Nel suo ultimo pasto Gesù coglie l’occasione per illustrare con passione e accuratezza il suo messaggio finale. Il momento centrale, prima del pane e del vino, è la lavanda dei piedi. Consueto segno di ospitalità verso gli ospiti, non veniva eseguito dal capofamiglia ma da uno schiavo. Allorché Gesù indossa il grembiule, infatti, vuole apparire come uno schiavo e non un capo religioso.
In un momento di illuminazione, Simone Weil vide Gesù come lo schiavo perfetto e la religione che porta il suo nome una fede per gli schiavi. Questa intuizione la portò a diventare una cristiana esemplare, anche se fuori dalle istituzioni. Nietzsche, grazie alla stessa intuizione, giunse a disprezzare e respingere il cristianesimo, esaltando invece la propria volontà e il potere sugli altri.

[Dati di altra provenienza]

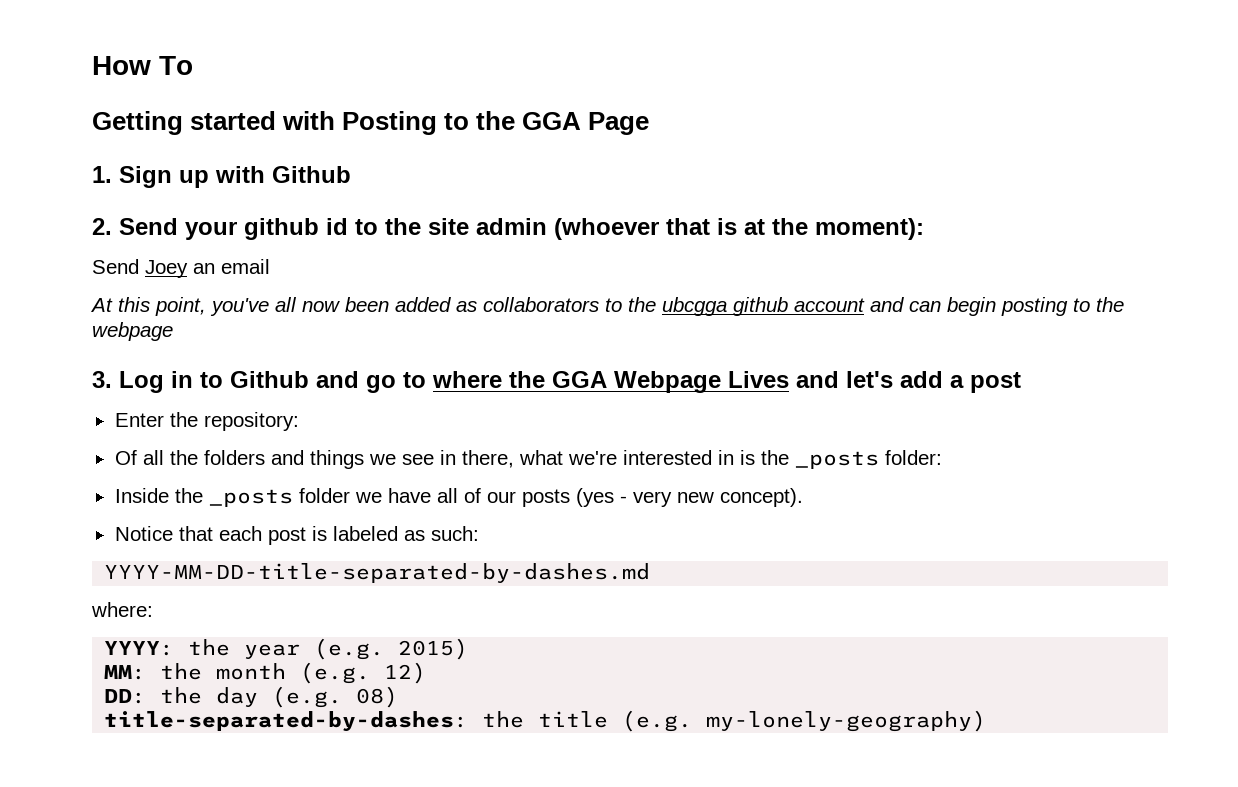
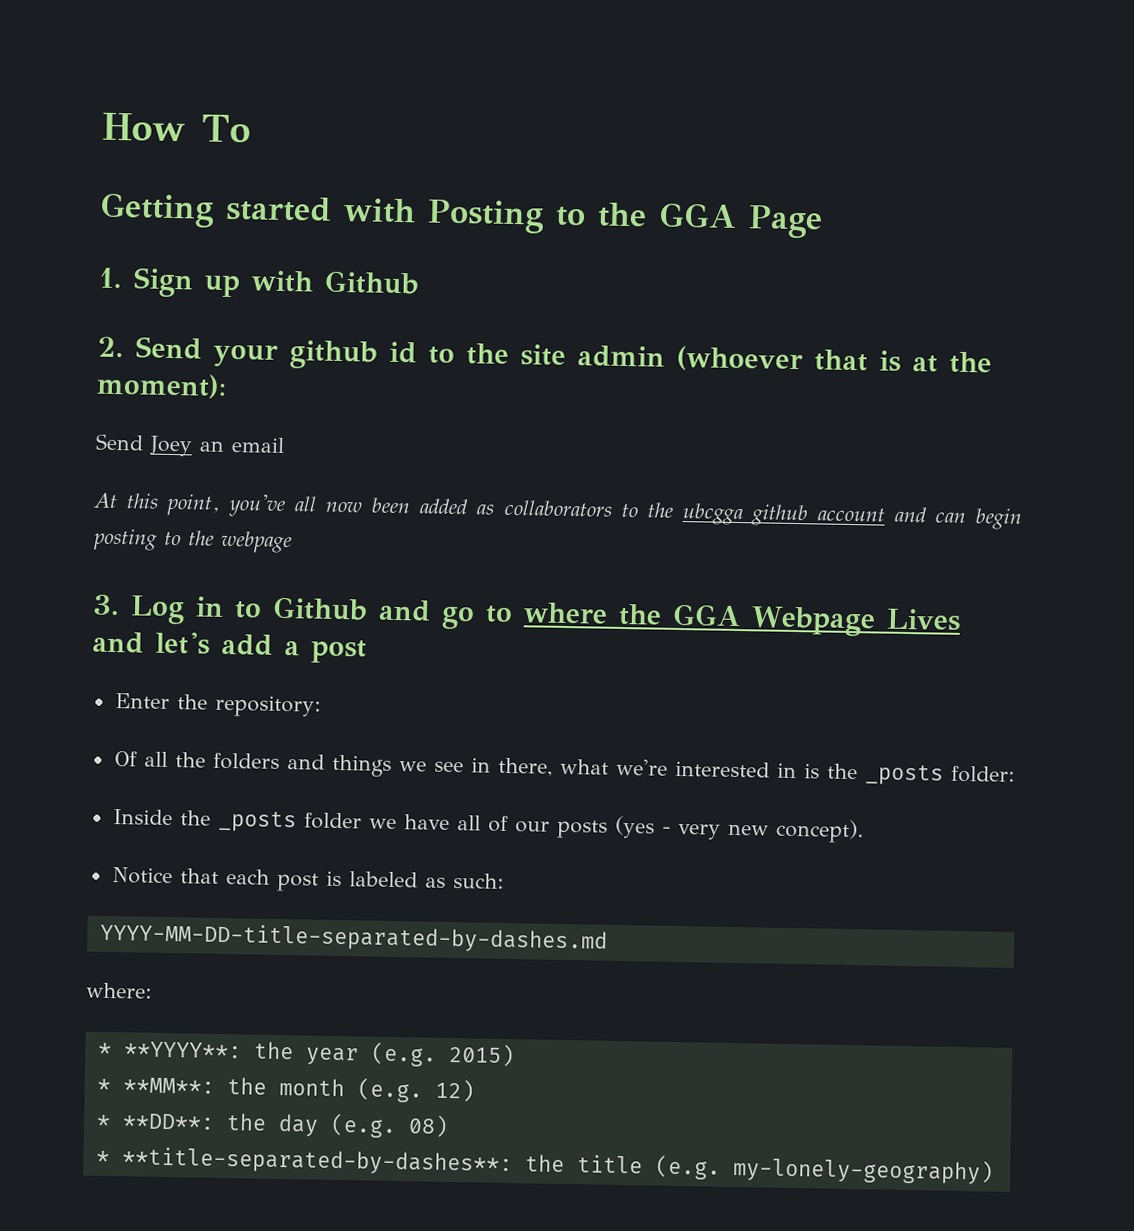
[104,641,175,656] YYYY: -> [97,1041,242,1059] * **YYYY**:
[104,665,147,680] MM: -> [96,1077,215,1094] * **MM**:
[104,689,147,704] DD: -> [95,1113,215,1130] * **DD**:
[104,711,469,732] title-separated-by-dashes: -> [95,1146,513,1177] * **title-separated-by-dashes**:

Nella lavanda dei piedi – il sacramento dimenticato del cristianesimo – Gesù ha rappresentato la sua visione del potere in tutte le relazioni umane. Un approccio così sovversivo che i cristiani dei secoli successivi ne vanificarono il simbolo stesso; eppure è l’unico che Egli ci dice espressamente di imitare. “Vi ho dato l’esempio, affinché come ho fatto io facciate anche voi”.
In questo caso non è Giuda ma Pietro, il capo designato, a tradire. Rifiuta di essere toccato e Gesù risponde: “Bene, allora, se non vuoi prendervi parte ti escludi da solo e non avrai parte con me“. Pietro è terribilmente imbarazzato e così diventa pio, dicendo: “Allora lavami tutto, non solo i piedi”. Elude la piena unione che gli viene offerta, e lascia che il suo ego prenda il controllo. Generalmente, l’ego non può accettare un dono che lo metta in discussione, perciò reclama di più per difendere la propria separatezza. Se fraintendiamo la lavanda dei piedi, perdiamo la chiave per comprendere il dono di sé nel pane e nel vino, il sacrificio della Croce. Se non la comprendiamo, che senso avrebbe la Risurrezione?